- 6 - 8 People
900g (2lbs) green gooseberries
2 or 3 elderflower heads
600ml (1 pint) cold water
450g (1lb) sugar
Recipe from Ballymaloe Cookery School When I'm driving through country lanes in late May or early June, suddenly I spy the elderflower coming into bloom. Then I know its time to go and search on gooseberry bushes for the hard, green fruit, far too under-ripe at that stage to eat raw, but wonderful cooked in tarts or fools or in this delicious Compote. Elderflowers have an extraordinary affinity with green gooseberries and by a happy arrangement of nature they are both in season at the same time.

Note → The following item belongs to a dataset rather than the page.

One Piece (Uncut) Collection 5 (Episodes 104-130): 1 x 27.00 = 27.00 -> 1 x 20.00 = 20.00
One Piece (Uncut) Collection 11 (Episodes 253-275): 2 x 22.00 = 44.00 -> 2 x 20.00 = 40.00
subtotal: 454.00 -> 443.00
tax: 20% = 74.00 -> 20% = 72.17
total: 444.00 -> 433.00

First top and tail the gooseberries.
Tie 2 or 3 elderflower heads in a little square of muslin, put in a stainless steel or enamelled saucepan, add the sugar and cover with cold water.

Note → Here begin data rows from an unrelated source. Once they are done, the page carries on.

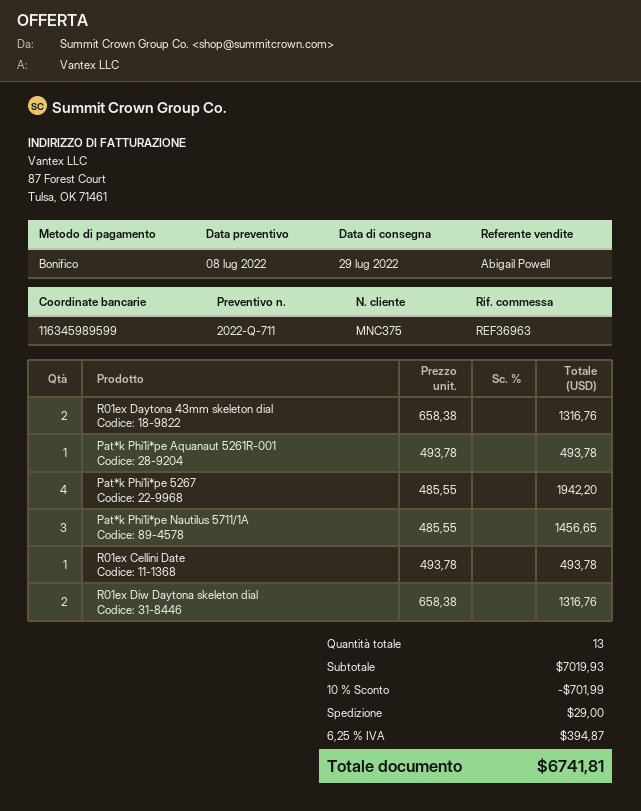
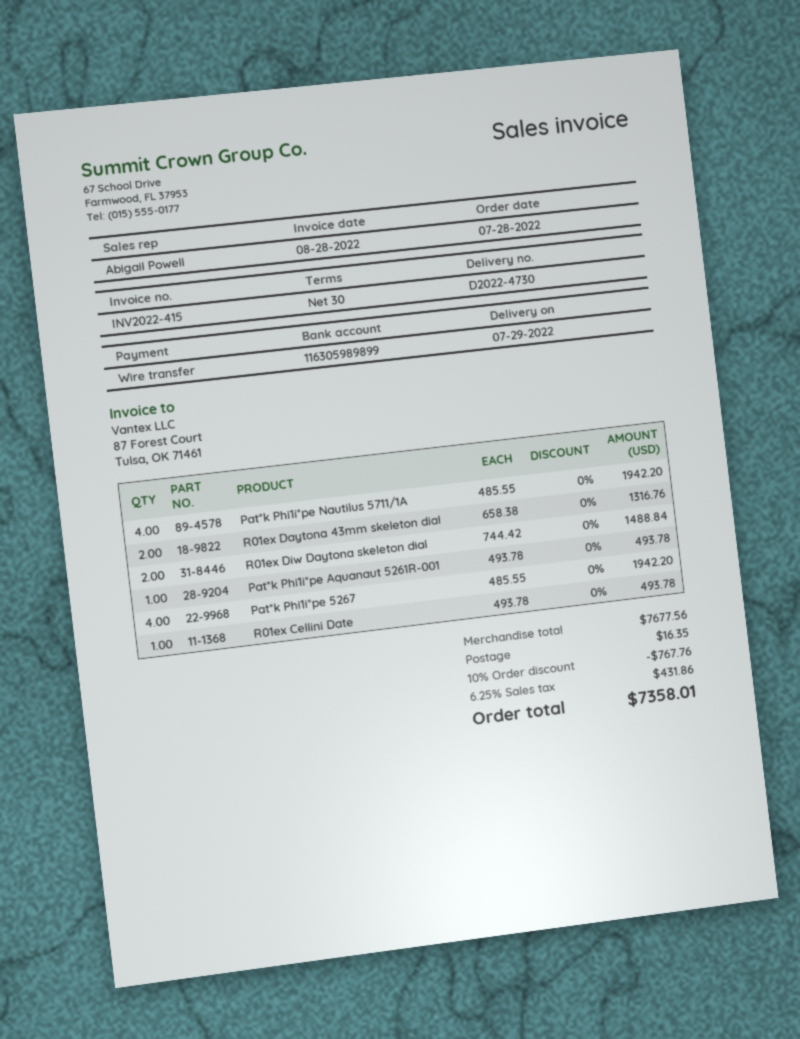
bank account: 116345989599 -> 116305989899
Pat*k Phi1i*pe Nautilus 5711/1A: 3 x 485.55 = 1456.65 -> 4 x 485.55 = 1942.20
R01ex Diw Daytona skeleton dial: 2 x 658.38 = 1316.76 -> 2 x 744.42 = 1488.84
subtotal: 7019.93 -> 7677.56
discount: 10% = 701.99 -> 10% = 767.76
shipping: 29.00 -> 16.35
tax: 6.25% = 394.87 -> 6.25% = 431.86
total: 6741.81 -> 7358.01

Bring slowly to the boil and continue to boil for 2 minutes.
Add the gooseberries and simmer just until the fruit bursts.
Allow to get cold.
Serve in a pretty bowl and decorate with fresh elderflowers.
Serve with elderflower cream (see below).
N.B. The tart green gooseberries must actually burst otherwise the compote of fruit will be too bitter.
Flavour whipped cream to taste with elderflower cordial.